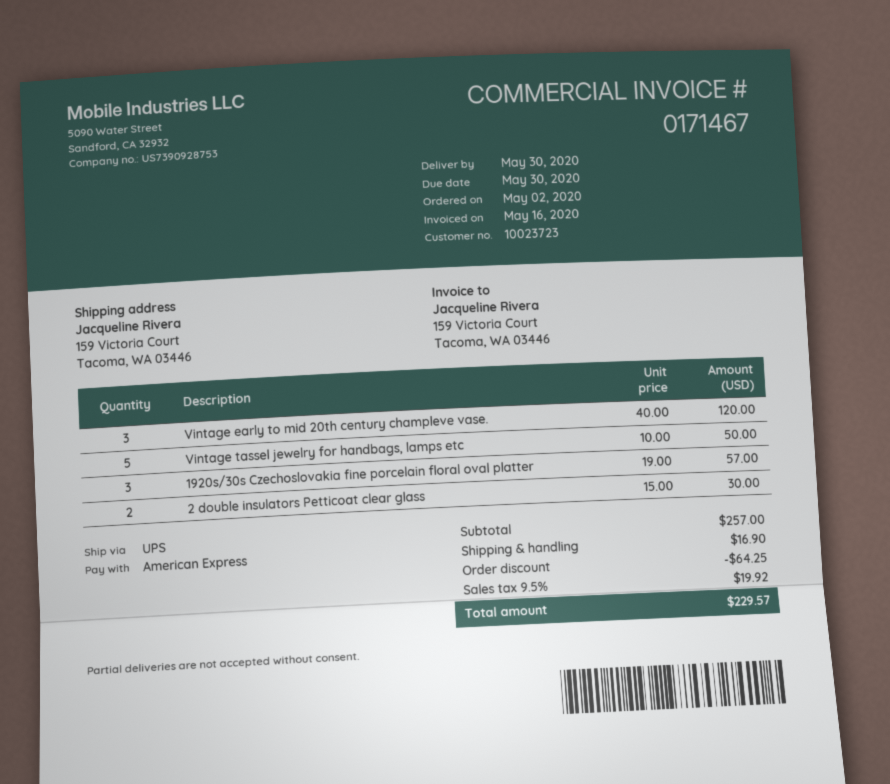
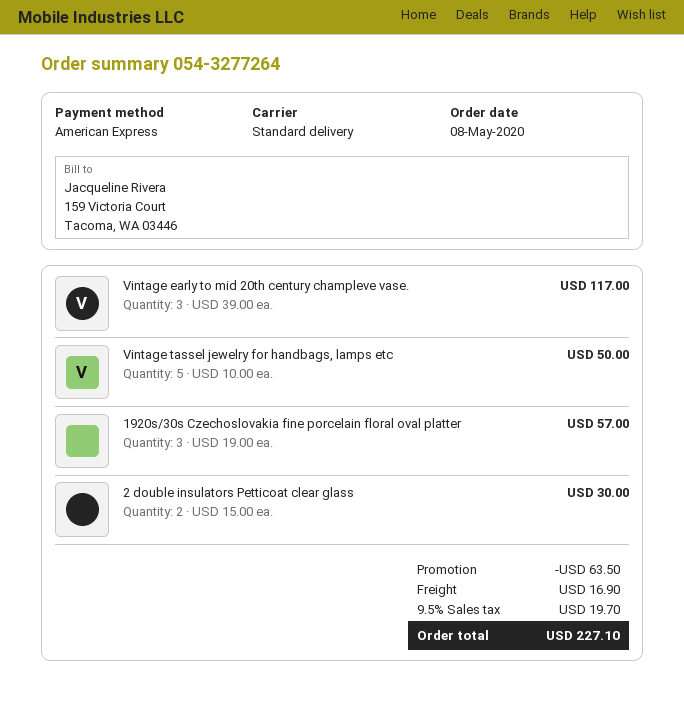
order date: 2020-05-02 -> 2020-05-08
shipping method: UPS -> standard
Vintage early to mid 20th century champleve vase.: 3 x 40.00 = 120.00 -> 3 x 39.00 = 117.00
discount: 64.25 -> 63.50
tax: 9.5% = 19.92 -> 9.5% = 19.70
total: 229.57 -> 227.10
§
Print the preceding material over again exactly. Please leave the pictures out.

[SOLUTION TO THE EXERCISE]:
order date: 2020-05-02 -> 2020-05-08
shipping method: UPS -> standard
Vintage early to mid 20th century champleve vase.: 3 x 40.00 = 120.00 -> 3 x 39.00 = 117.00
discount: 64.25 -> 63.50
tax: 9.5% = 19.92 -> 9.5% = 19.70
total: 229.57 -> 227.10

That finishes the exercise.